If you were wondering how your friends can still afford to have all the luxuries they were indulging in before the Biden presidency, here's your three-word answer: Credit card debt.
For most Americans, inflation and rising interest rates are a one-two punch.
On the heels of another rate hike this week by the Federal Reserve, credit card annual percentage rates are already near 20%, on average, and set to climb even higher. At the same time, more consumers are leaning on credit to afford increasingly expensive necessities, like food and rent.
That helped propel total credit card debt to a record $930.6 billion at the end of 2022, a 18.5% spike from a year earlier, according to the latest quarterly report by TransUnion.
18.5% higher than just last year.
That's a HUGE spike in twelve months' time. And the report here places the blame squarely on inflation and the rising interest rates.
Remember how the rich politicians wanted you to celebrate that stimmy money?
The average balance rose to $5,805 over that same period, TransUnion found.
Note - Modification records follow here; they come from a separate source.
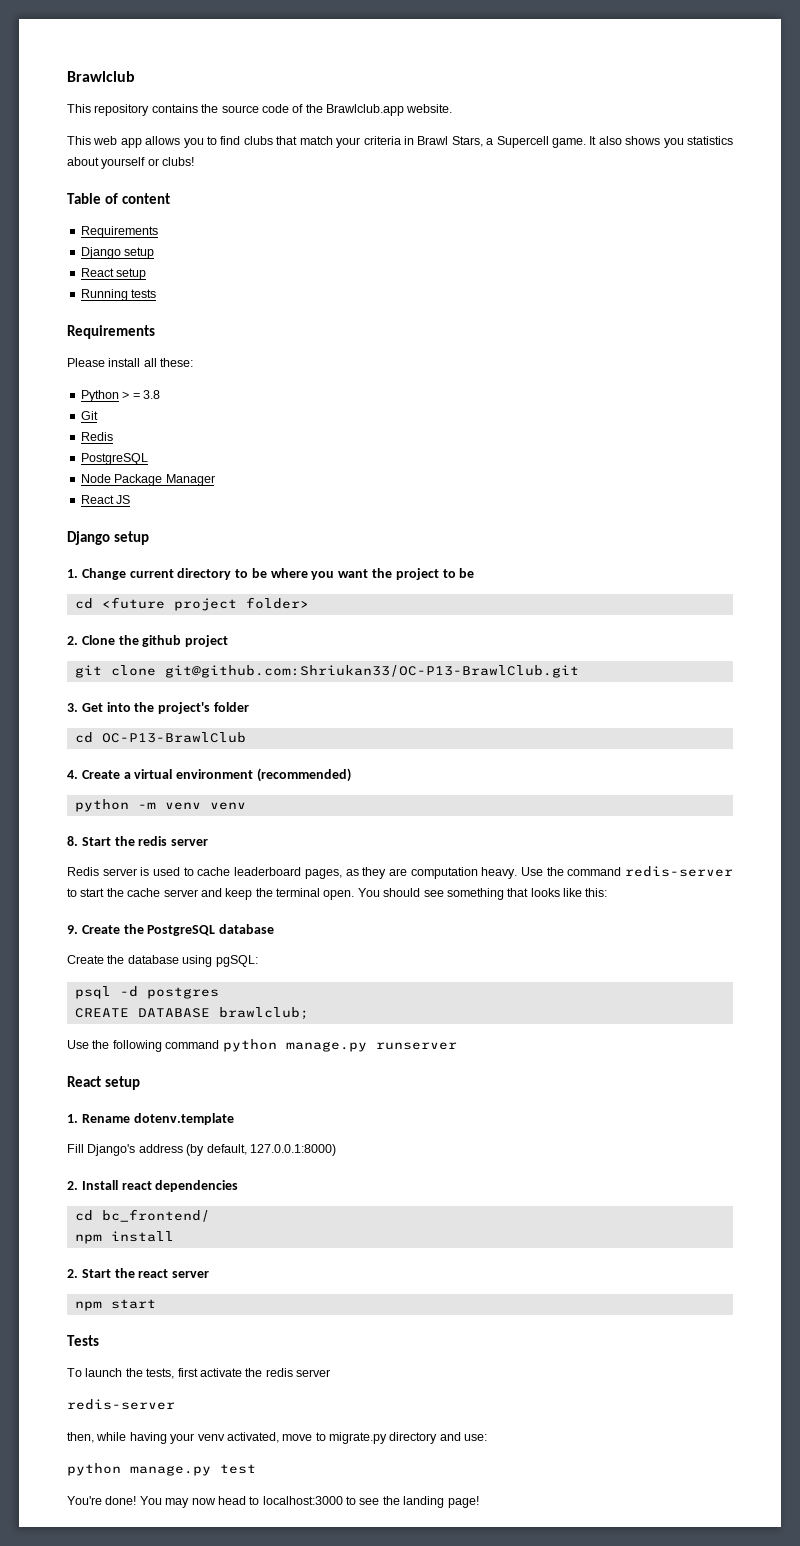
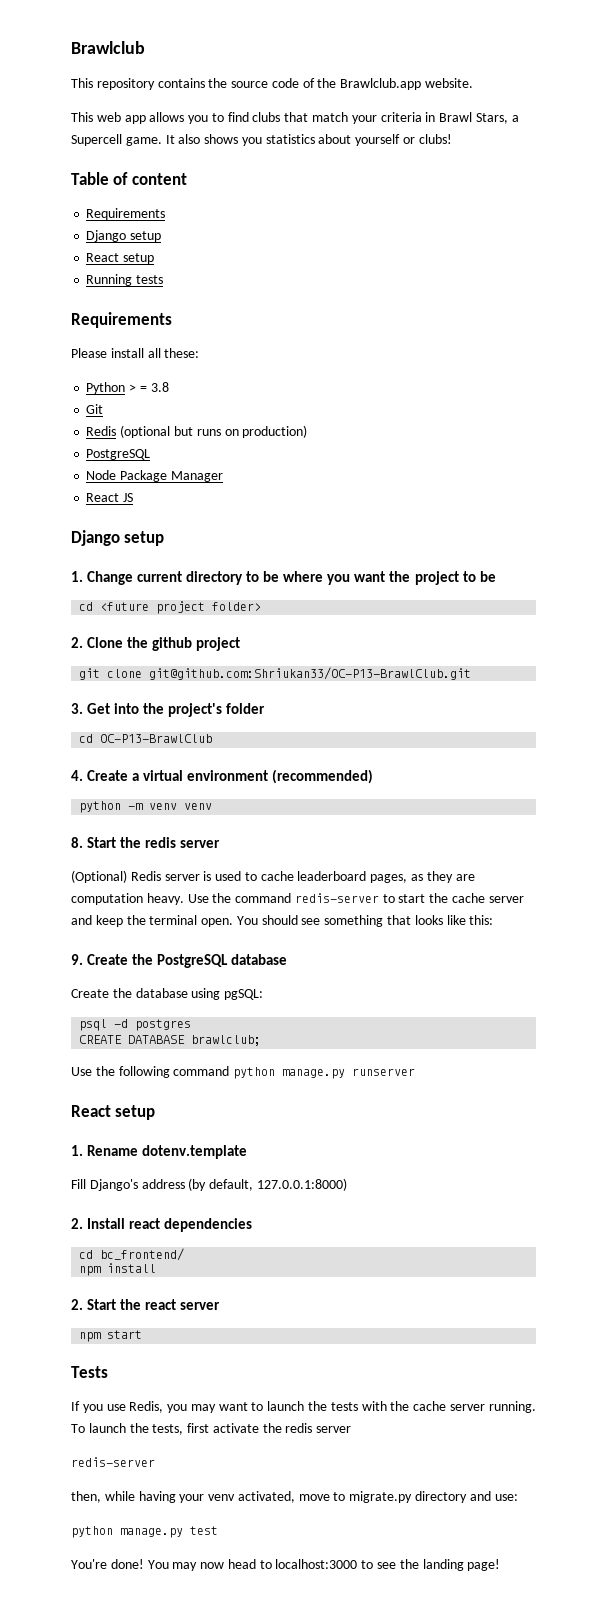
(113, 436) none -> [120,425,308,438] (optional but runs on production)
(209, 842) none -> [71,870,127,883] (Optional)
(99, 1340) none -> [71,1401,536,1413] If you use Redis, you may want to launch the tests with the cache server running.

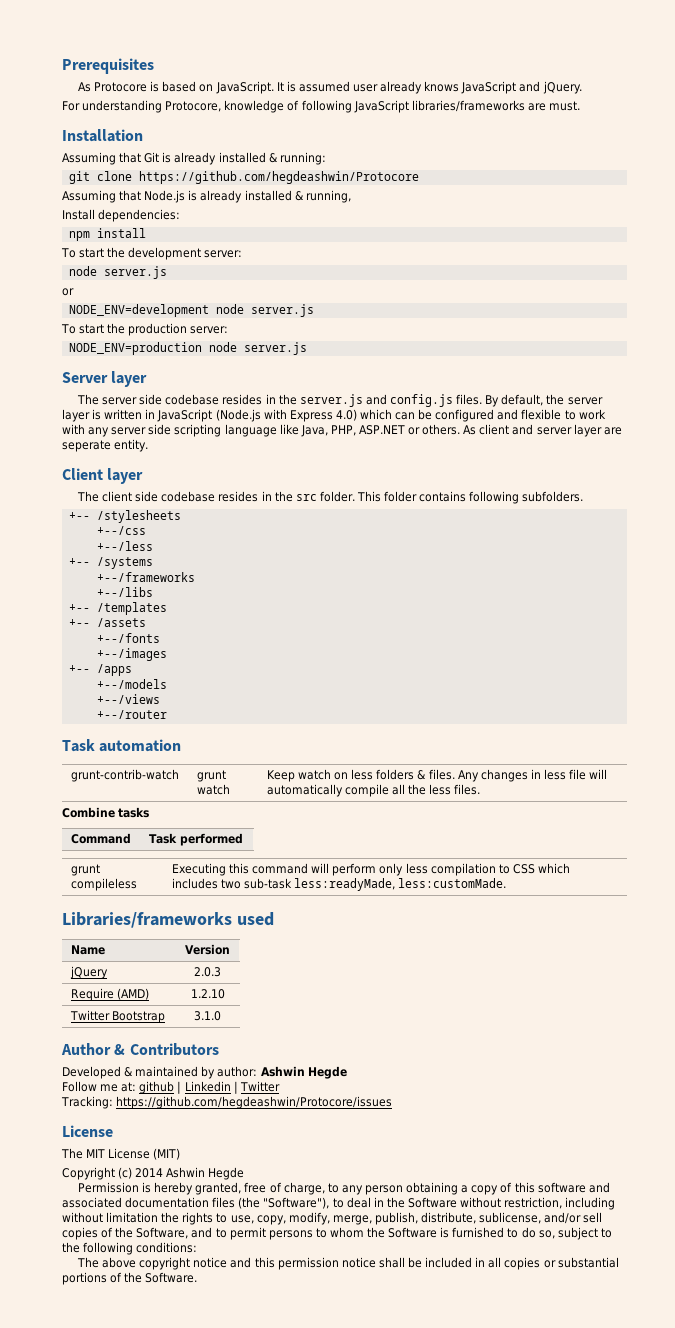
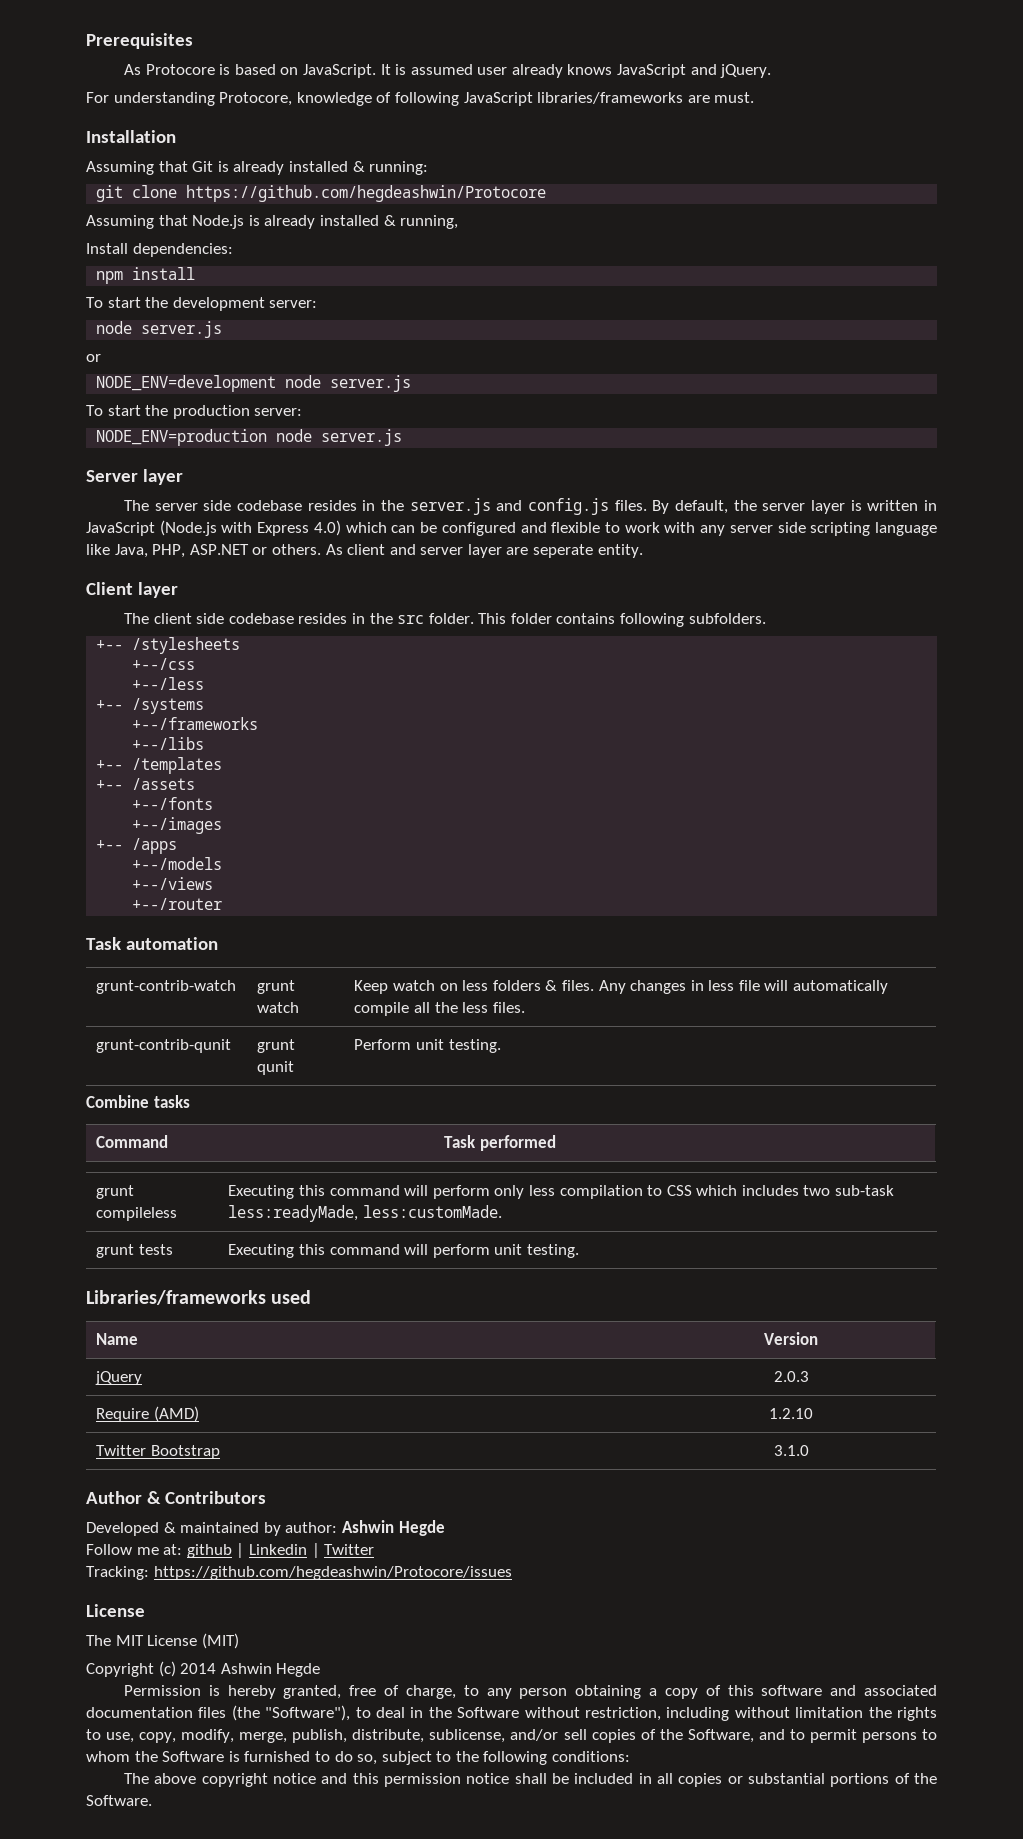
(481, 789) none -> [96,1039,232,1053] [257,1039,296,1053] [257,1061,295,1075] [354,1039,501,1053] // grunt-contrib-qunit | grunt qunit | Perform unit testing.
(507, 883) none -> [96,1244,173,1258] [228,1244,579,1258] // grunt tests | Executing this command will perform unit testing.

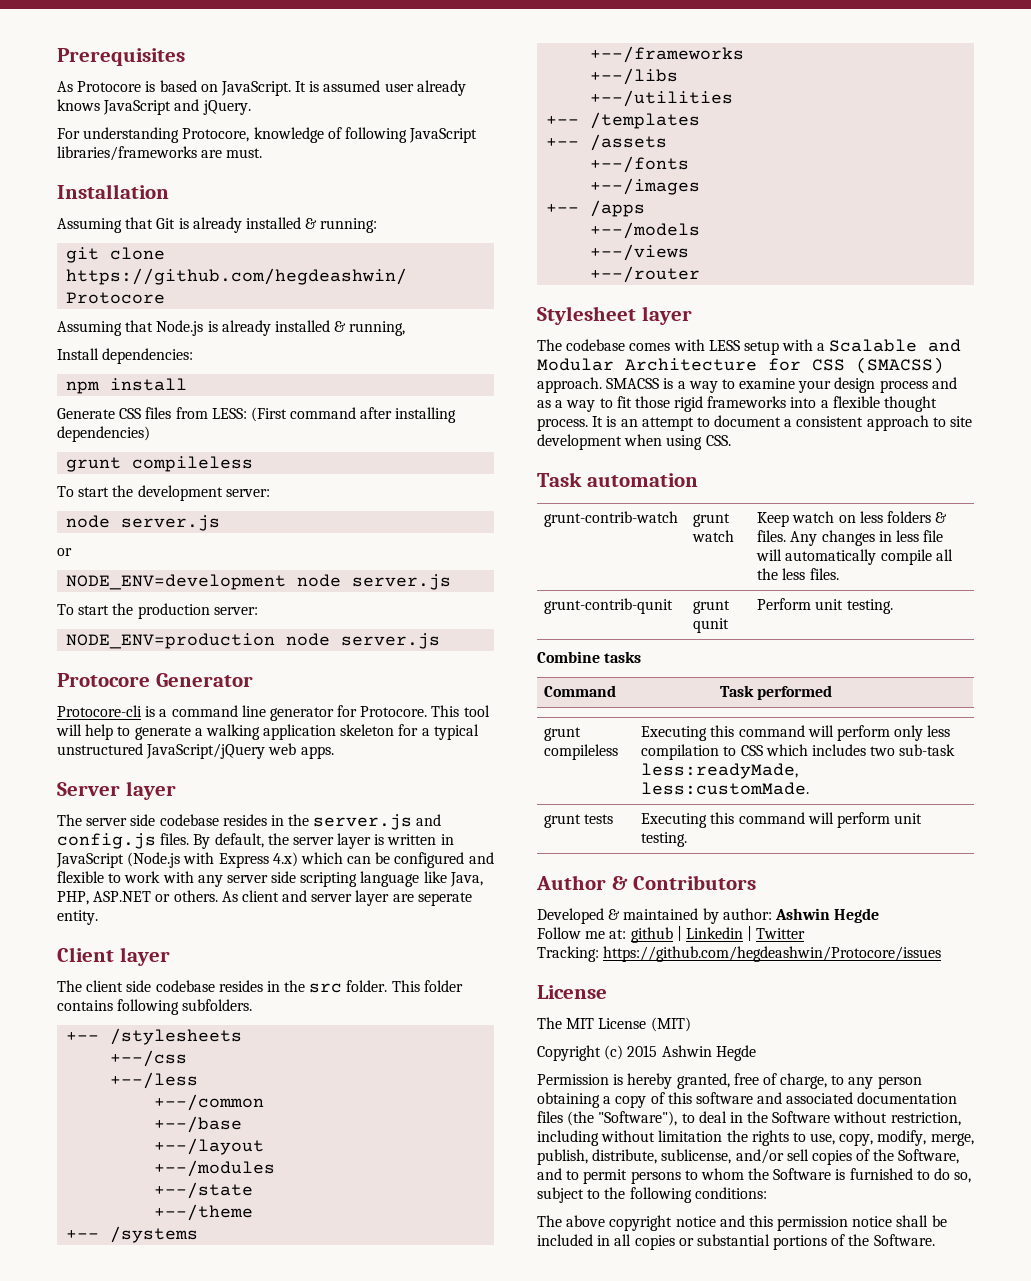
(196, 273) none -> [57,407,457,423] [57,426,150,442] [66,456,254,472] // Generate CSS files from LESS: (First command after installing dependencies) // grunt compileless
(403, 437) none -> [57,673,253,687] [57,705,490,721] [56,724,479,740] [57,743,334,759] // Protocore Generator // Protocore-cli is a command line generator for Protocore. This tool will help to generate a walking application skeleton for a typical unstructured JavaScript/jQuery web apps.
[313,520,341,536] 4.0) -> [272,852,298,867] 4.x)
(205, 683) none -> [154,1094,265,1111] [154,1116,243,1133] [154,1138,265,1155] [154,1160,276,1177] [154,1182,254,1199] [154,1204,254,1221] // +--/common // +--/base // +--/layout // +--/modules // +--/state // +--/theme
(205, 743) none -> [590,90,734,107] // +--/utilities
(223, 904) none -> [537,306,692,325] [537,339,962,355] [537,357,944,374] [537,377,957,393] [537,396,938,412] [537,415,973,431] [537,434,731,450] // Stylesheet layer // The codebase comes with LESS setup with a Scalable and Modular Architecture for CSS (SMACSS) approach. SMACSS is a way to examine your design process and as a way to fit those rigid frameworks into a flexible thought process. It is an attempt to document a consistent approach to site development when using CSS.
[86,1290,312,1305] [96,1333,139,1345] [763,1332,818,1345] [95,1371,143,1385] [773,1371,809,1382] [96,1406,199,1422] [768,1408,813,1419] [96,1445,220,1459] [773,1445,809,1456] // Libraries/frameworks used // Name | Version // jQuery | 2.0.3 // Require (AMD) | 1.2.10 // Twitter Bootstrap | 3.1.0 -> (688, 839) none
[180,1663,217,1674] 2014 -> [627,1045,658,1057] 2015

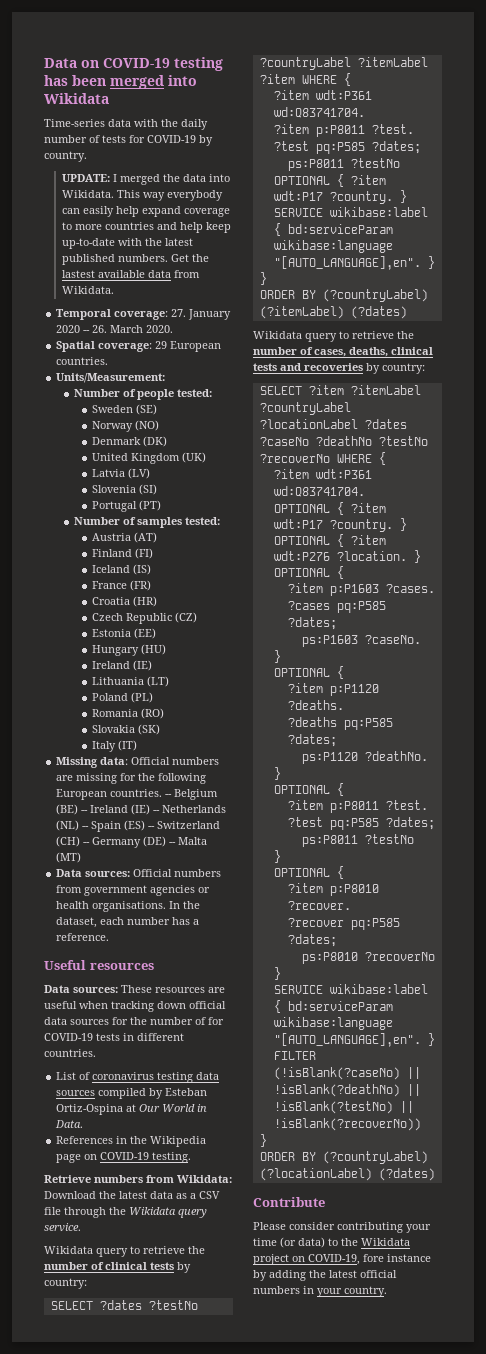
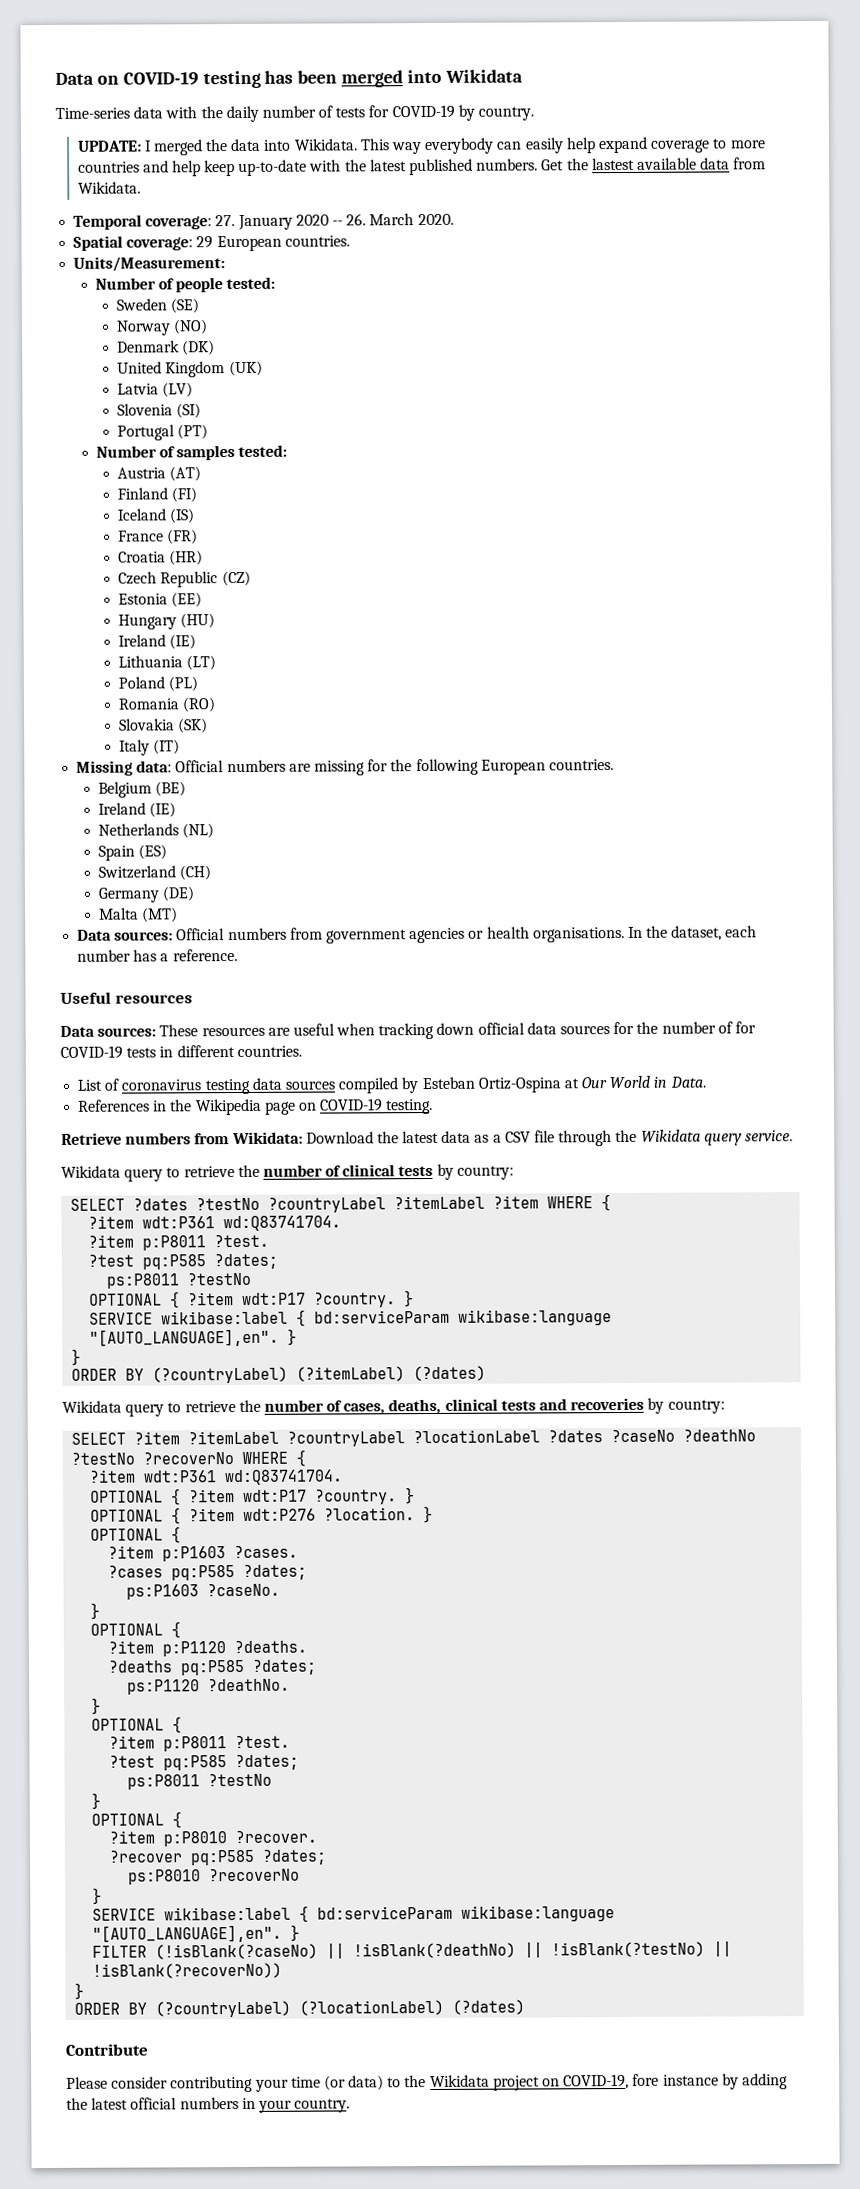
[165,794,173,797] -- -> (614, 765) //
[81,804,161,815] -- Ireland (IE) -- -> [97,802,176,818] // Ireland (IE) //
[82,826,90,829] -- -> (214, 831) //
[148,826,156,829] -- -> (167, 852) //
[83,842,91,845] -- -> (211, 873) //
[169,842,177,845] -- -> (194, 894) //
At nearly 20%, if you made minimum payments toward this average credit card balance, it would take you more than 17 years to pay off the debt and cost you more than $8,213 in interest, Bankrate calculated.
This makes me sick just thinking about it.
"Whether it's shopping for a new car or buying eggs in the grocery store, consumers continue to be impacted in ways big and small by both high inflation and the interest rate hikes implemented by the Federal Reserve," said Michele Raneri, vice president of U.S. research and consulting at TransUnion.
Overall, an additional 202 million new credit accounts were opened in the fourth quarter, led by originations among Generation Z, or adults ages 18 to 25, and the tally of total credit cards hit a record 518.4 million.
The US has roughly 334 million people. Yet we've got 518.4 MILLION credit cards floating out there.